UNIX Shell: A Job Scheduler for Batch Processing


This article describes a trivial job scheduler for UNIX shell scripts. The scheduler guarantees that no more than a predefined constant number of jobs (out of all jobs in a batch) will be scheduled for execution at the same time, where the duration of a particular job cannot be predicted in advance, with an arbitrary variance in duration of jobs in the batch.

Imagine that you have to process a large number of files, possibly having different sizes (maybe very different sizes). You found that the processing is CPU-bound (i.e. CPU quantums is the primary resource that it consumes while its demands for I/O and RAM are negligible). After a careful examination, you decided that writing a shell script is the best way to express processing of a single file. Naturally, you may like to speed up the processing by using a CPU with multiple cores. Hence the question: how to schedule processing jobs in order to prevent thrashing while maximising occupancy of CPU cores at the same time?

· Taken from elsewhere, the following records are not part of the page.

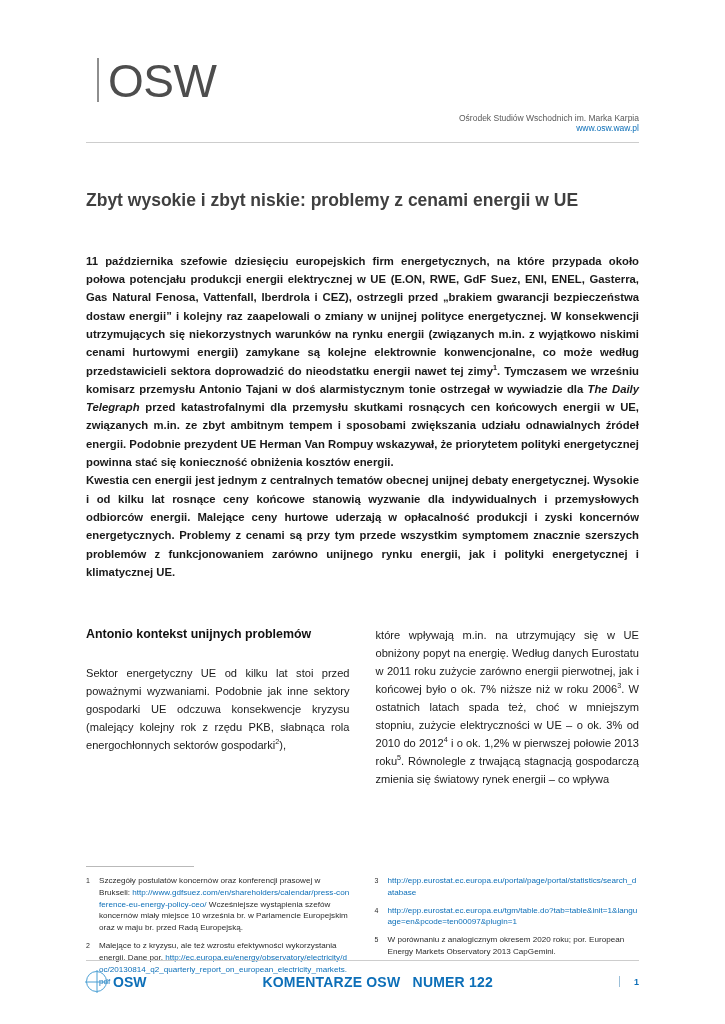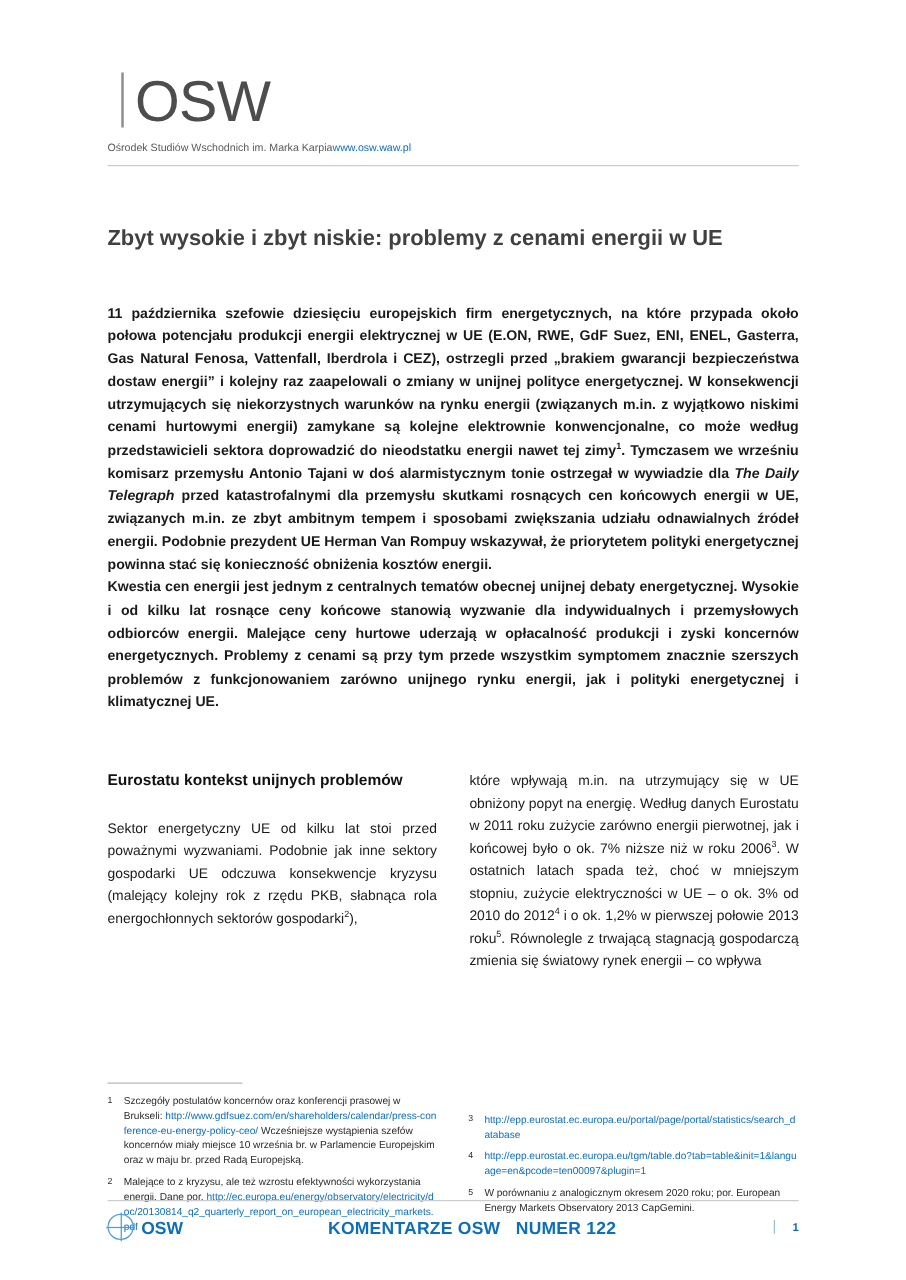--- a/index.html
+++ b/index.html
@@ -52,20 +52,21 @@
     font-size: 46px;
     color: #4d4d4d;
     letter-spacing: -0.5px;
   }
   .masthead-sub {
     display: flex;
     align-items: flex-end;
     margin-top: 9px;
     font-size: 8.5px;
     color: #5a5a5a;
+    flex-direction: column;
   }
   .masthead-sub .inst {
     flex: 0 0 auto;
   }
   .masthead-sub .issue {
     flex: 1 1 auto;
     text-align: center;
     padding-right: 40px;
   }
   .masthead-sub .site {
@@ -137,21 +138,20 @@
   }
 
   
   .footnotes {
     position: absolute;
     left: 86px;
     right: 86px;
     top: 866px;
     display: flex;
     gap: 24px;
-    align-items: center;
   }
   .fn-col {
     flex: 1 1 0;
     min-width: 0;
   }
   .fn-rule {
     width: 108px;
     border-top: 1px solid #b9b9b9;
     margin-bottom: 8px;
   }
@@ -266,21 +266,21 @@
 
   <div class="doc-title">Zbyt wysokie i zbyt niskie: problemy z cenami energii w UE</div>
 
   <div class="lead">
     <p><span>11 października szefowie dziesięciu europejskich firm energetycznych, na które przypada oko­ło połowa potencjału produkcji energii elektrycznej w UE (E.ON, RWE, GdF Suez, ENI, ENEL, Gasterra, Gas Natural Fenosa, Vattenfall, Iberdrola i CEZ), ostrzegli przed „brakiem gwarancji bezpieczeństwa dostaw energii” i kolejny raz zaapelowali o zmiany w unijnej polityce ener­getycznej. W konsekwencji utrzymujących się niekorzystnych warunków na rynku energii (związanych m.in. z wyjątkowo niskimi cenami hurtowymi energii) zamykane są kolejne elek­trownie konwencjonalne, co może według przedstawicieli sektora doprowadzić do nieod­statku energii nawet tej zimy</span><sup>1</sup><span>. Tymczasem we wrześniu komisarz przemysłu Antonio Tajani w doś alarmistycznym tonie ostrzegał w wywiadzie dla </span><span class="em">The Daily Telegraph</span><span> przed katastro­falnymi dla przemysłu skutkami rosnących cen końcowych energii w UE, związanych m.in. ze zbyt ambitnym tempem i sposobami zwiększania udziału odnawialnych źródeł energii. Po­dobnie prezydent UE Herman Van Rompuy wskazywał, że priorytetem polityki energetycznej powinna stać się konieczność obniżenia kosztów energii.</span></p>
     <p>Kwestia cen energii jest jednym z centralnych tematów obecnej unijnej debaty energetycznej. Wysokie i od kilku lat rosnące ceny końcowe stanowią wyzwanie dla indywidualnych i przemy­słowych odbiorców energii. Malejące ceny hurtowe uderzają w opłacalność produkcji i zyski koncernów energetycznych. Problemy z cenami są przy tym przede wszystkim symptomem znacznie szerszych problemów z funkcjonowaniem zarówno unijnego rynku energii, jak i po­lityki energetycznej i klimatycznej UE.</p>
   </div>
 
   <div class="main-cols">
     <div class="col left">
-      <div class="section-head" style="margin-top:22px;">Eurostatu kontekst unijnych problemów</div>
+      <div class="section-head" style="margin-top:22px;">Antonio kontekst unijnych problemów</div>
       <div class="body-text" style="margin-top:24px;">
         <p><span>Sektor energetyczny UE od kilku lat stoi przed poważnymi wyzwaniami. Podobnie jak inne sek­tory gospodarki UE odczuwa konsekwencje kry­zysu (malejący kolejny rok z rzędu PKB, słabnąca rola energochłonnych sektorów gospodarki</span><sup>2</sup><span>),</span></p>
       </div>
     </div>
     <div class="col right">
       <div class="body-text" style="margin-top:22px;">
         <p><span>które wpływają m.in. na utrzymujący się w UE obniżony popyt na energię. Według da­nych Eurostatu w 2011 roku zużycie zarówno energii pierwotnej, jak i końcowej było o ok. 7% niższe niż w roku 2006</span><sup>3</sup><span>. W ostatnich latach spa­da też, choć w mniejszym stopniu, zużycie elek­tryczności w UE – o ok. 3% od 2010 do 2012</span><sup>4</sup><span> i o ok. 1,2% w pierwszej połowie 2013 roku</span><sup>5</sup><span>. Równolegle z trwającą stagnacją gospodarczą zmienia się światowy rynek energii – co wpływa</span></p>
       </div>
     </div>
   </div>

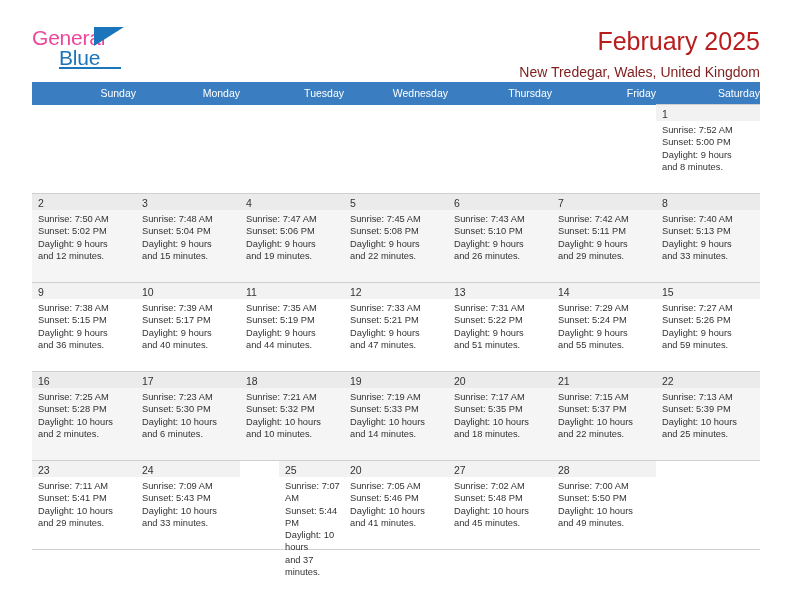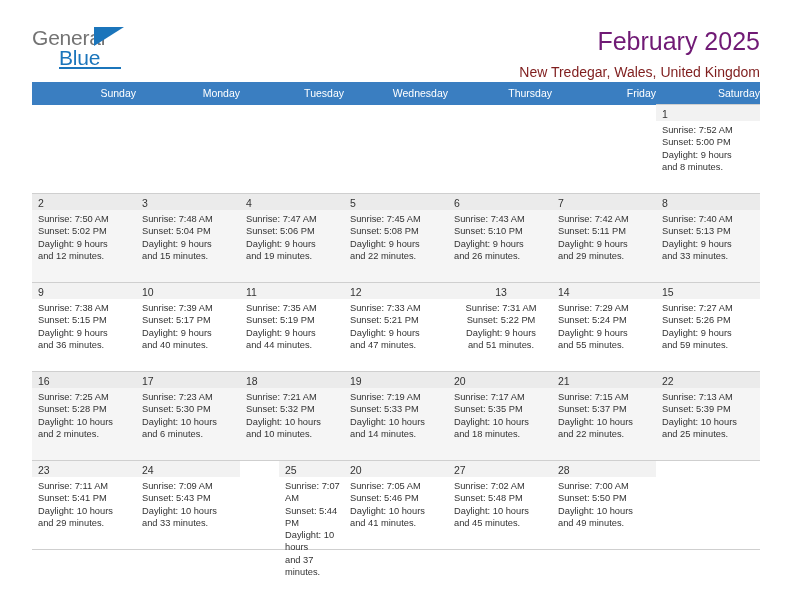--- a/index.html
+++ b/index.html
@@ -36,21 +36,21 @@
     width: 112px;
     height: 46px;
     flex: none;
   }
   .logo-general {
     position: absolute;
     left: 0;
     top: 0;
     font-size: 21px;
     letter-spacing: -0.2px;
-    color: #737373;
+    color: #ec4899;
     font-family: "Liberation Sans", sans-serif;
   }
   .logo-blue {
     position: absolute;
     left: 27px;
     top: 20px;
     font-size: 21px;
     letter-spacing: -0.2px;
     color: #1b75bb;
     font-family: "Liberation Sans", sans-serif;
@@ -72,21 +72,21 @@
     height: 2px;
     background: #1b75bb;
   }
 
   .title-block {
     text-align: right;
     padding-top: 0px;
   }
   .cal-title {
     font-size: 25px;
-    color: #701a75;
+    color: #b91c1c;
     line-height: 30px;
     font-weight: normal;
     margin: 0;
   }
   .cal-subtitle {
     font-size: 14px;
     color: #7f1d1d;
     line-height: 20px;
     margin: 6px 0 0 0;
     font-weight: normal;
@@ -320,21 +320,21 @@
           <td>
             <div class="daycell" style="background: linear-gradient(rgb(242, 242, 242) 0px, rgb(242, 242, 242) 16px, rgb(255, 255, 255) 16px);">
               <div class="daynum">12</div>
               <div class="dayinfo">Sunrise: 7:33 AM
 Sunset: 5:21 PM
 Daylight: 9 hours
 and 47 minutes.</div>
             </div>
           </td>
           <td>
-            <div class="daycell" style="background: linear-gradient(rgb(242, 242, 242) 0px, rgb(242, 242, 242) 16px, rgb(255, 255, 255) 16px); text-align: center;">
+            <div class="daycell" style="background: linear-gradient(rgb(242, 242, 242) 0px, rgb(242, 242, 242) 16px, rgb(255, 255, 255) 16px);">
               <div class="daynum">13</div>
               <div class="dayinfo">Sunrise: 7:31 AM
 Sunset: 5:22 PM
 Daylight: 9 hours
 and 51 minutes.</div>
             </div>
           </td>
           <td>
             <div class="daycell" style="background: linear-gradient(rgb(242, 242, 242) 0px, rgb(242, 242, 242) 16px, rgb(255, 255, 255) 16px);">
               <div class="daynum">14</div>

An obvious solution is to to distribute jobs among CPU cores on the first-vacant basis while setting core affinity of every job (that is, confining a job to a particular core). This solution, however, involves much delicate programming, it will not be portable, and it may be surprisingly inefficient in run-time because this solution does not cooperate with the kernel's scheduler, causing it to jump through hoops while satisfying that solution's capricious insistence (which is very often incorrect and counter-productive) on a particular allocation of system resources. The kernel knows better, for it sees the complete picture.

The correct way of solving the problem is by letting the kernel know that there is a job to do—when the time comes. In this case, the right time to start the next job of the batch is when the number of jobs that are running is less than the number of CPU cores. Leave particulatities of resource management up to the kernel.

Any programmer will (correctly) note that it sounds like a trivial problem that can be solved using a counting semaphore. There is one unpleasant thing though: there are no semaphores in shell, the programmer needs to come up with a mechanism that behaves like one.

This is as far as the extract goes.